[WHAT TO DO]
Could you print the stretch of lines below from the one with "background: #d946ef ->" through the one with "html: none ->", exactly as they stand and without any pictures?

[INPUT]
%%

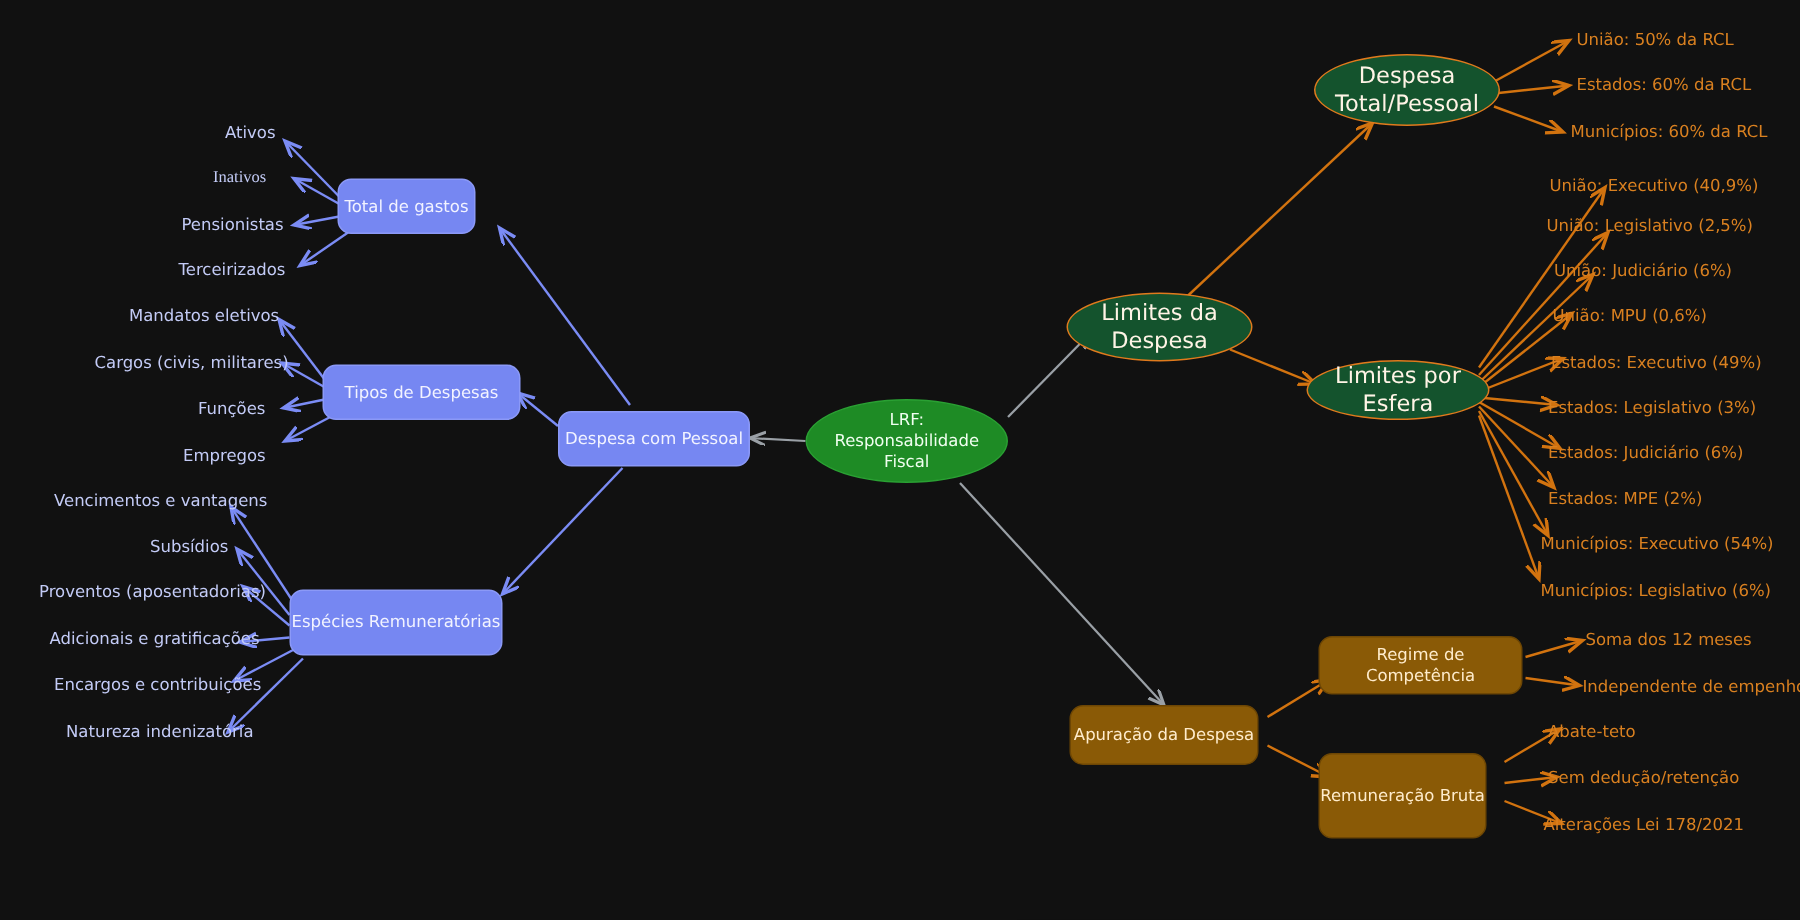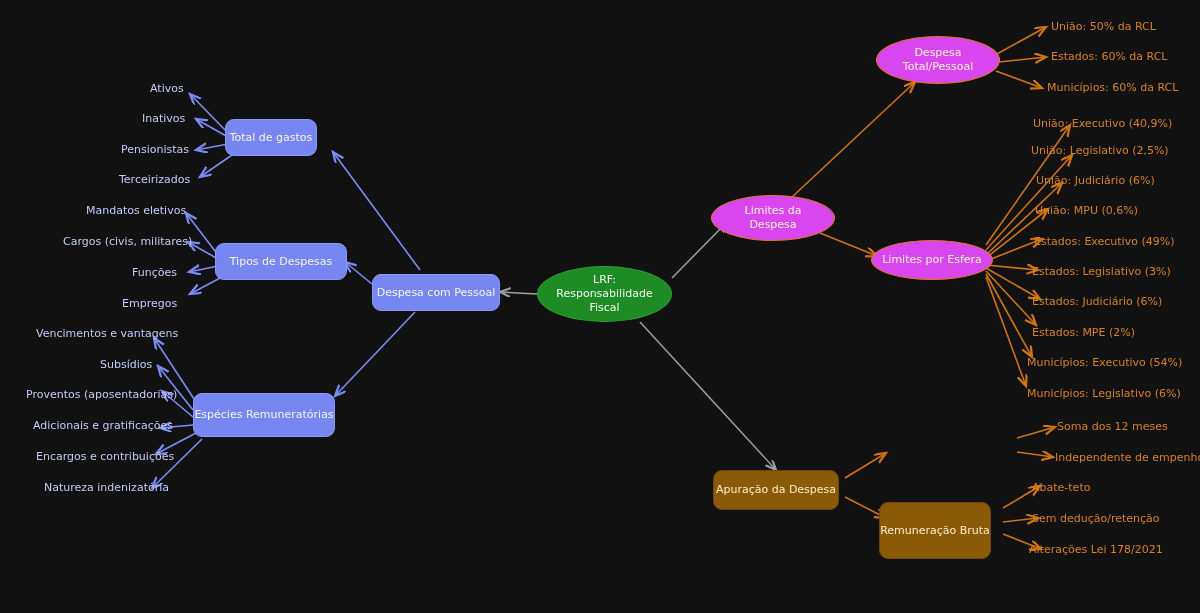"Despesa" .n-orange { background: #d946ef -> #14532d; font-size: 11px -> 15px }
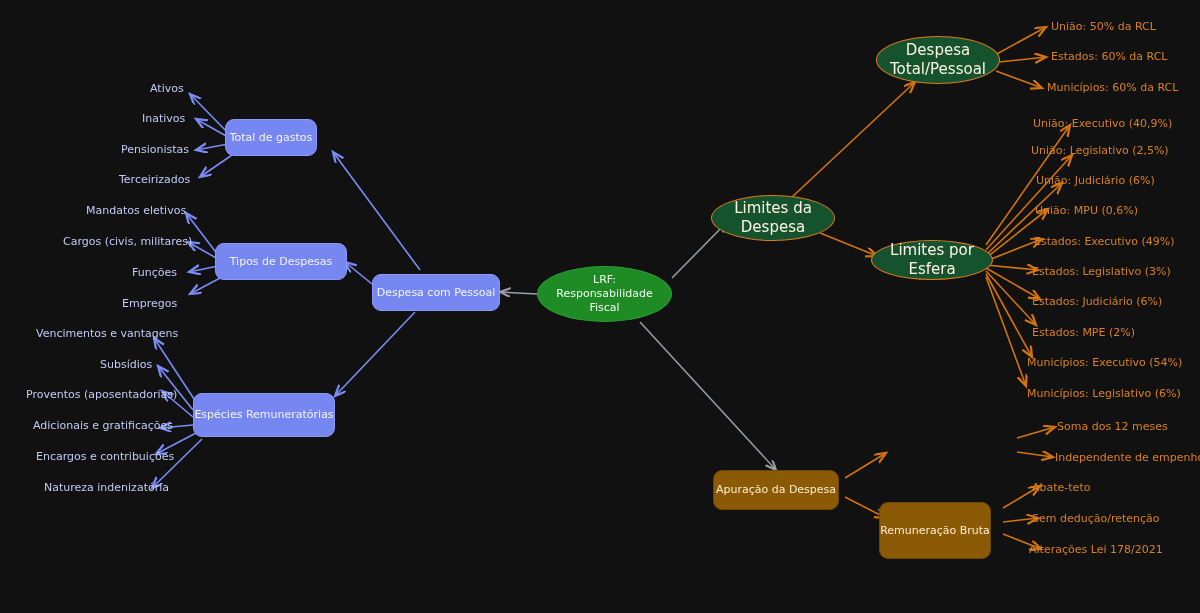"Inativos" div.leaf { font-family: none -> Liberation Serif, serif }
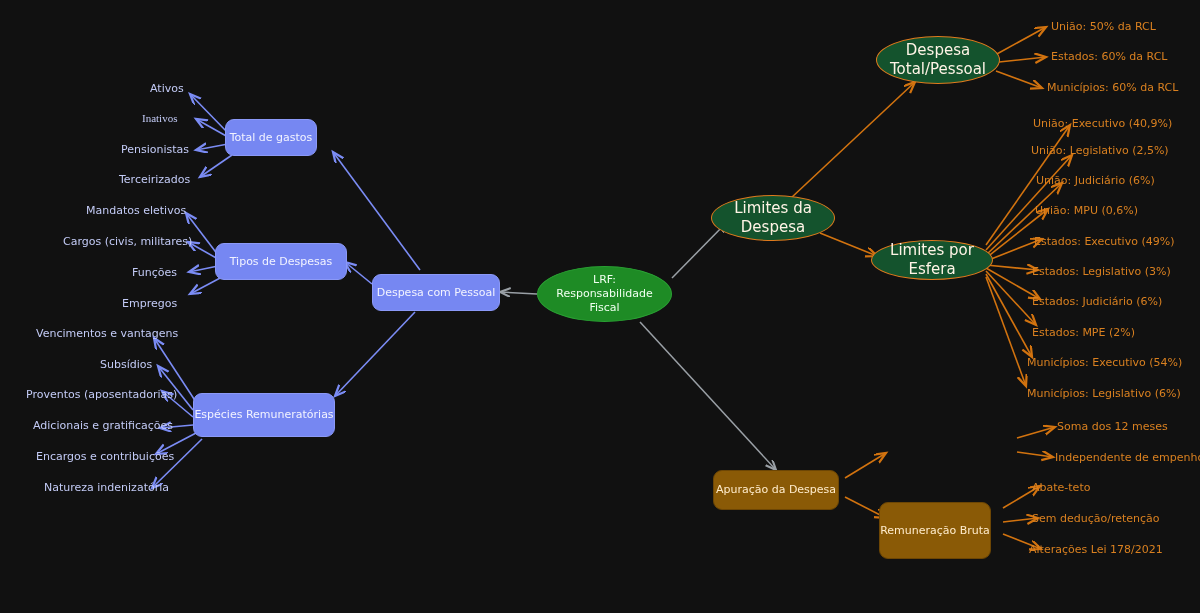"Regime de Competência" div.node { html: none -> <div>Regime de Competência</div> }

%%
%%

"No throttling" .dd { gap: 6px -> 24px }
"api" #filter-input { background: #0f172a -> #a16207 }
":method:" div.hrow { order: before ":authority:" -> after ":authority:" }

%%
%%

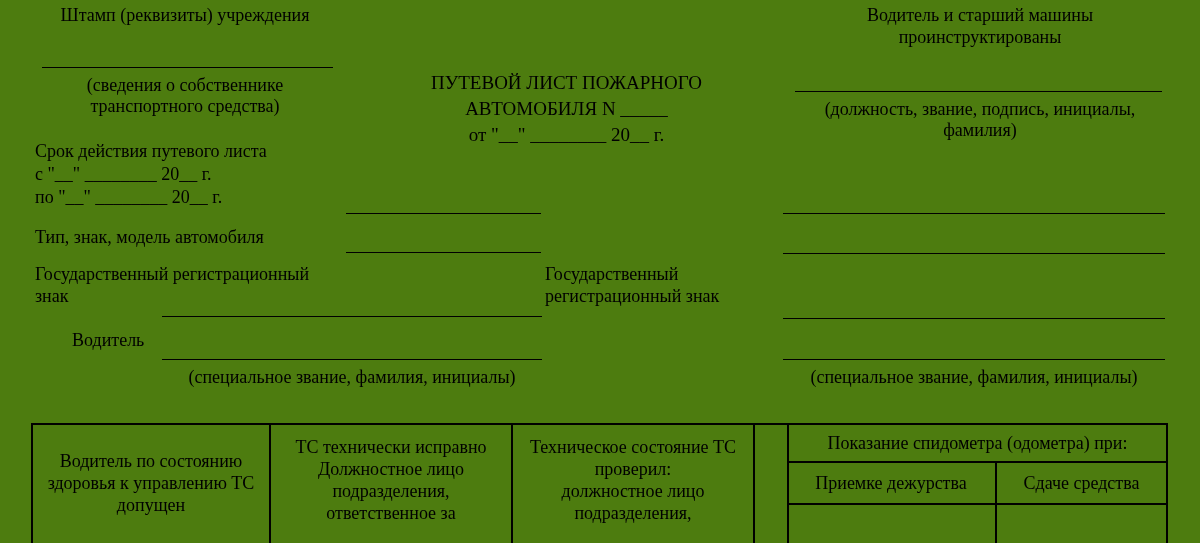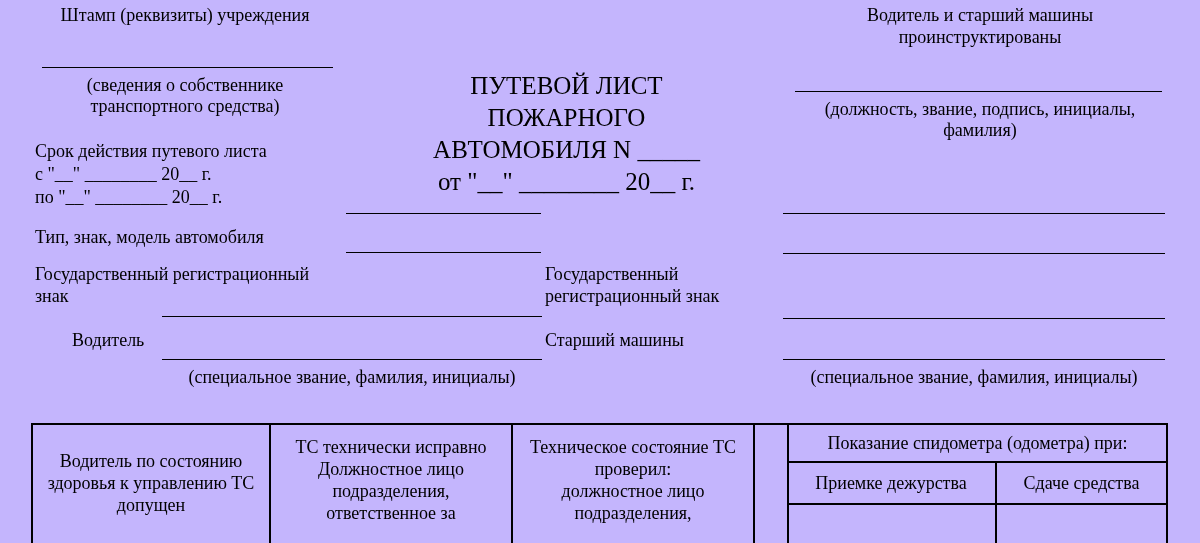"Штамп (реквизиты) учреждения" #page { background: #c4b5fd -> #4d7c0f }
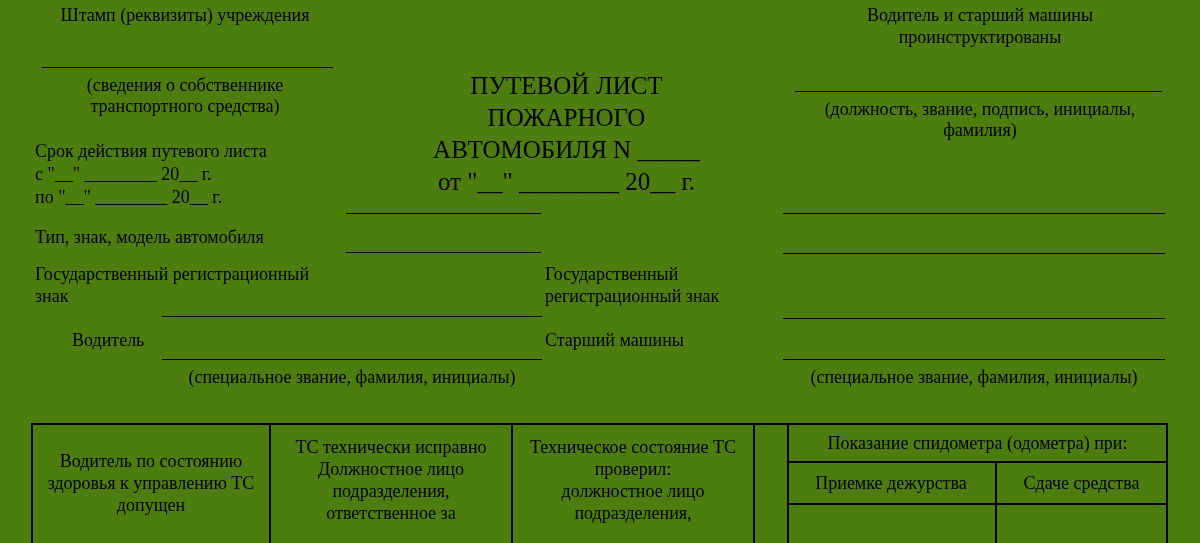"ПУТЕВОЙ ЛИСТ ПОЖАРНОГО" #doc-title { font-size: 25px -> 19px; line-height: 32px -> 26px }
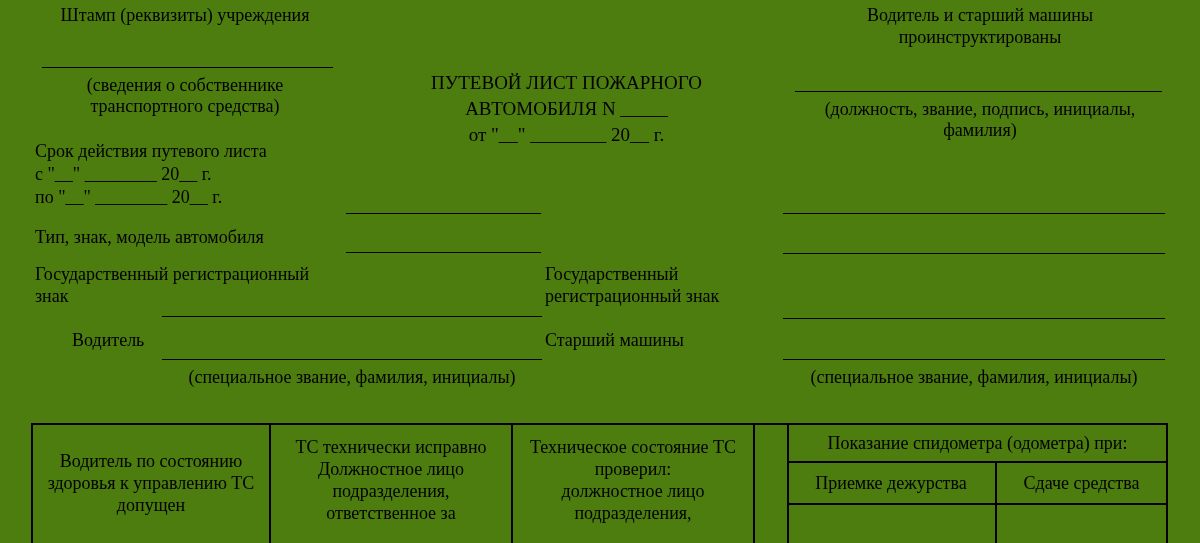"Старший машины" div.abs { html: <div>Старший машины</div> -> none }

%%

[RESPONSE]
"Despesa" .n-orange { background: #d946ef -> #14532d; font-size: 11px -> 15px }
"Inativos" div.leaf { font-family: none -> Liberation Serif, serif }
"Regime de Competência" div.node { html: none -> <div>Regime de Competência</div> }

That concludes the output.